+++ EXERCISE INPUT

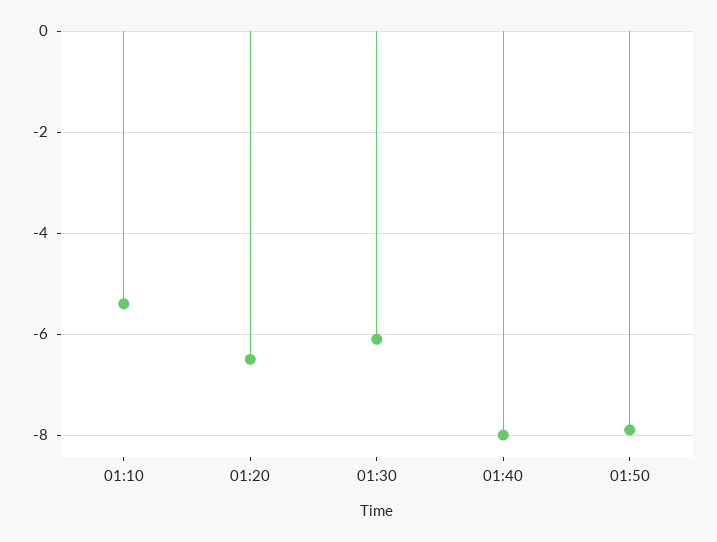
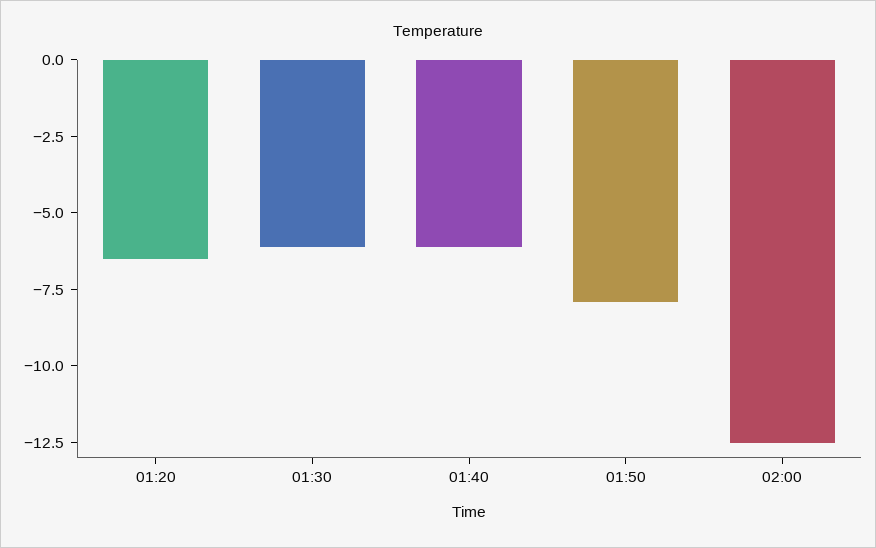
01:10: -5.5 -> none
01:40: -8 -> -6
02:00: none -> -12.5

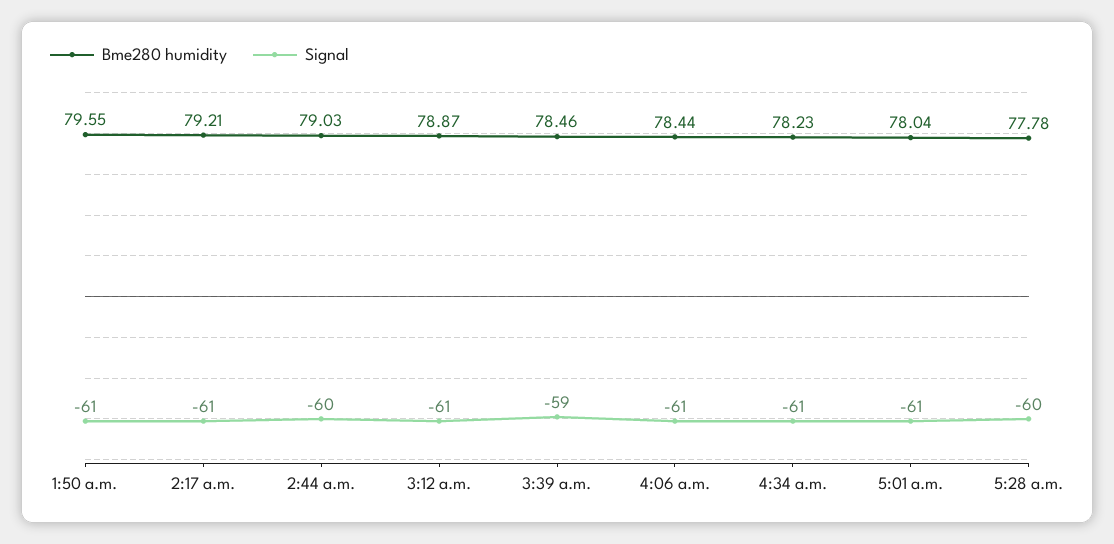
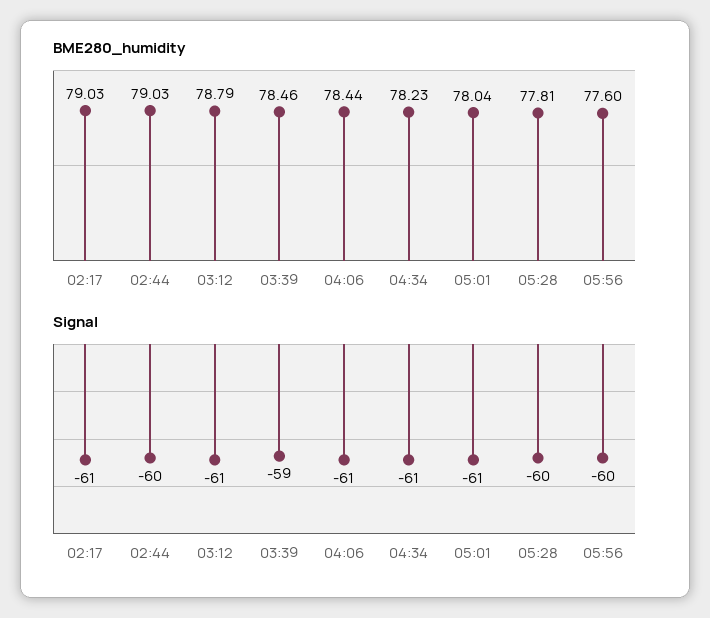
Bme280 humidity, 1:50 a.m.: 79.55 -> none
Signal, 1:50 a.m.: -61 -> none
Bme280 humidity, 2:17 a.m.: 79.21 -> 79.03
Bme280 humidity, 3:12 a.m.: 78.87 -> 78.79
Bme280 humidity, 5:28 a.m.: 77.78 -> 77.81
Bme280 humidity, 05:56: none -> 77.6
Signal, 05:56: none -> -60

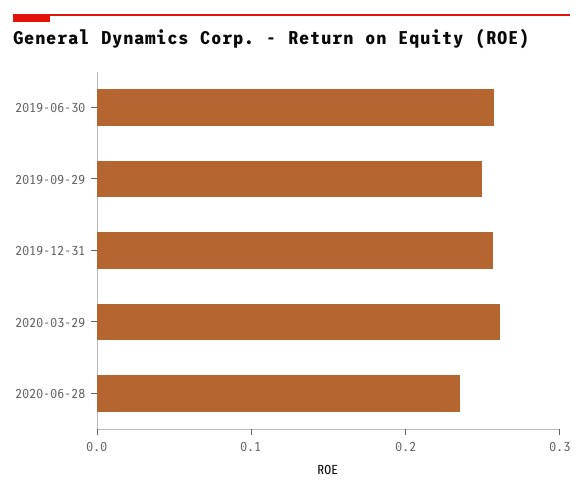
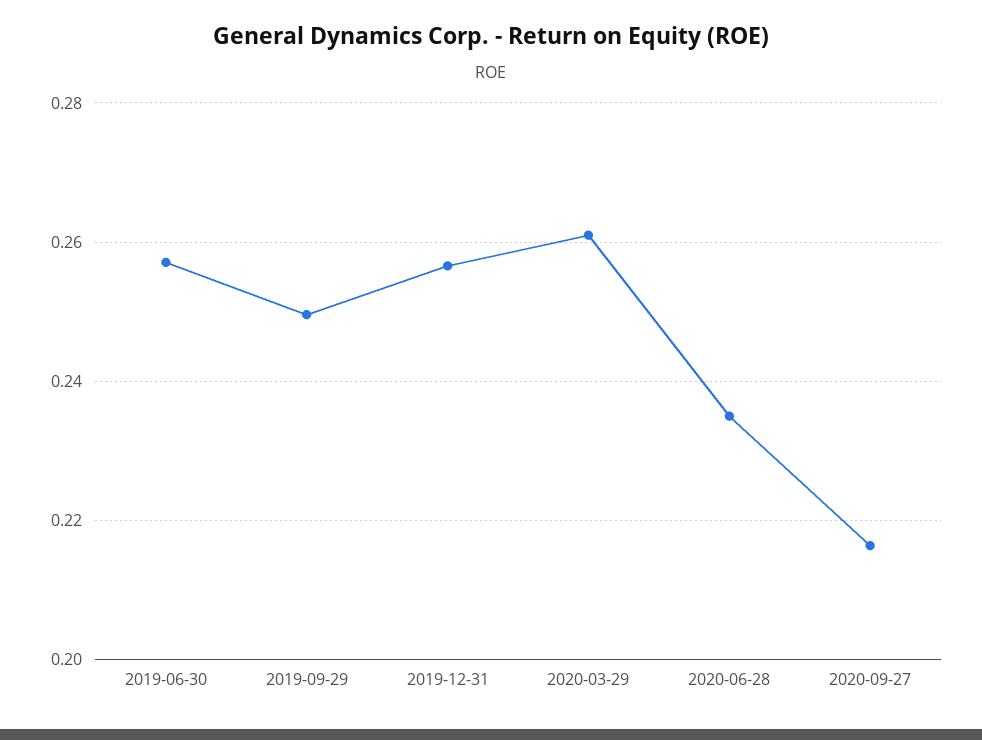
2020-09-27: none -> 0.216

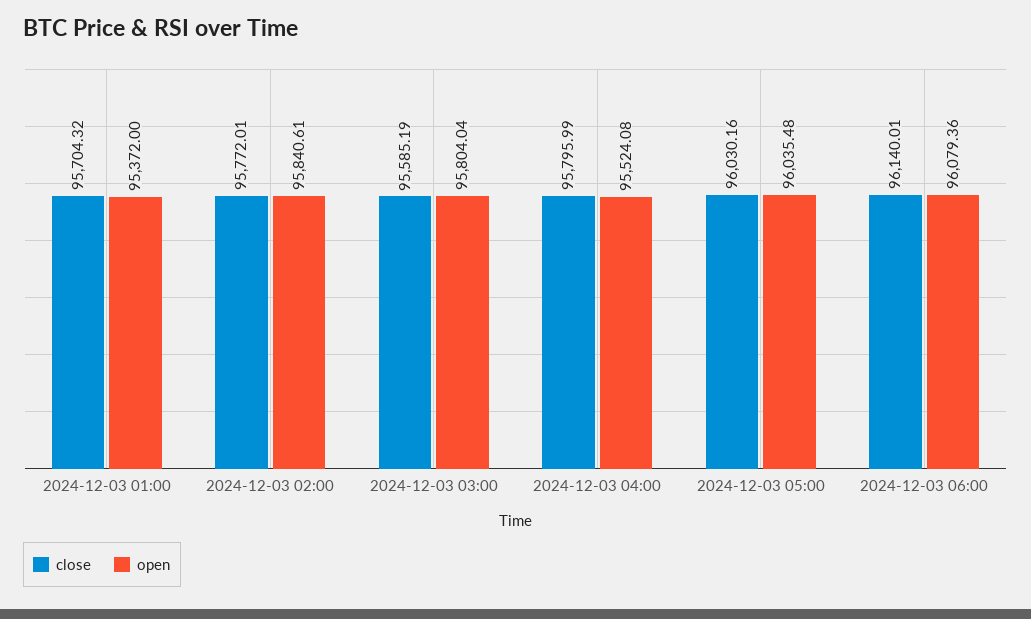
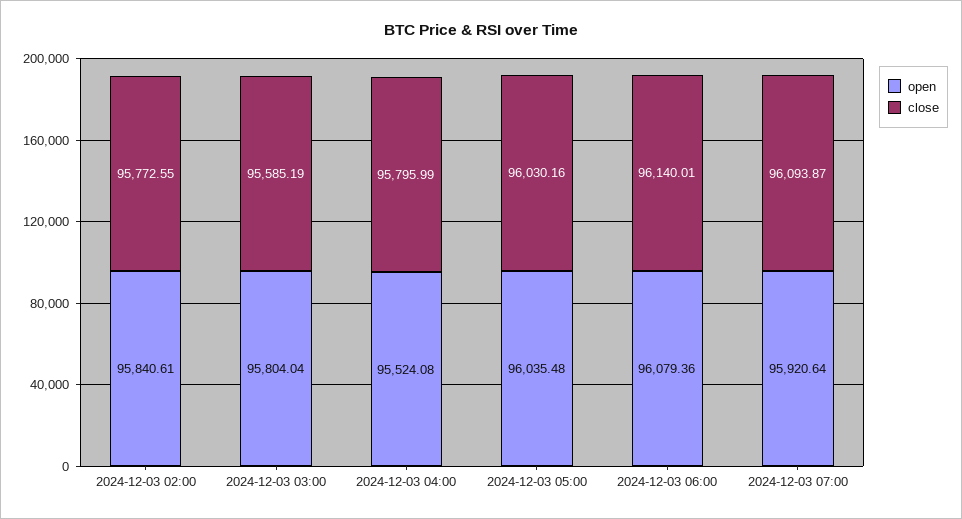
close, 2024-12-03 01:00: 95704.32 -> none
open, 2024-12-03 01:00: 95372 -> none
close, 2024-12-03 02:00: 95772.01 -> 95772.55
open, 2024-12-03 07:00: none -> 95920.64
close, 2024-12-03 07:00: none -> 96093.87

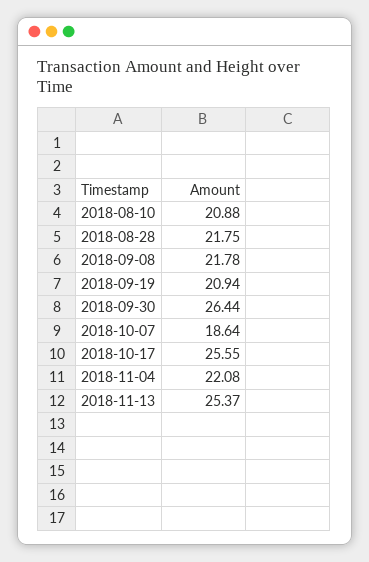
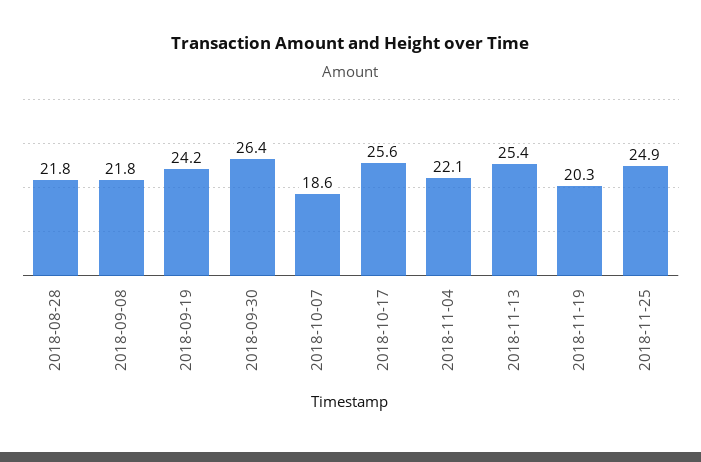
2018-08-10: 20.88 -> none
2018-09-19: 20.94 -> 24.2
2018-11-19: none -> 20.3
2018-11-25: none -> 24.9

++++++

Return all of the data exactly as written, and drop the pictures.

_OUTPUT FOR THIS TASK_
01:10: -5.5 -> none
01:40: -8 -> -6
02:00: none -> -12.5

Bme280 humidity, 1:50 a.m.: 79.55 -> none
Signal, 1:50 a.m.: -61 -> none
Bme280 humidity, 2:17 a.m.: 79.21 -> 79.03
Bme280 humidity, 3:12 a.m.: 78.87 -> 78.79
Bme280 humidity, 5:28 a.m.: 77.78 -> 77.81
Bme280 humidity, 05:56: none -> 77.6
Signal, 05:56: none -> -60

2020-09-27: none -> 0.216

close, 2024-12-03 01:00: 95704.32 -> none
open, 2024-12-03 01:00: 95372 -> none
close, 2024-12-03 02:00: 95772.01 -> 95772.55
open, 2024-12-03 07:00: none -> 95920.64
close, 2024-12-03 07:00: none -> 96093.87

2018-08-10: 20.88 -> none
2018-09-19: 20.94 -> 24.2
2018-11-19: none -> 20.3
2018-11-25: none -> 24.9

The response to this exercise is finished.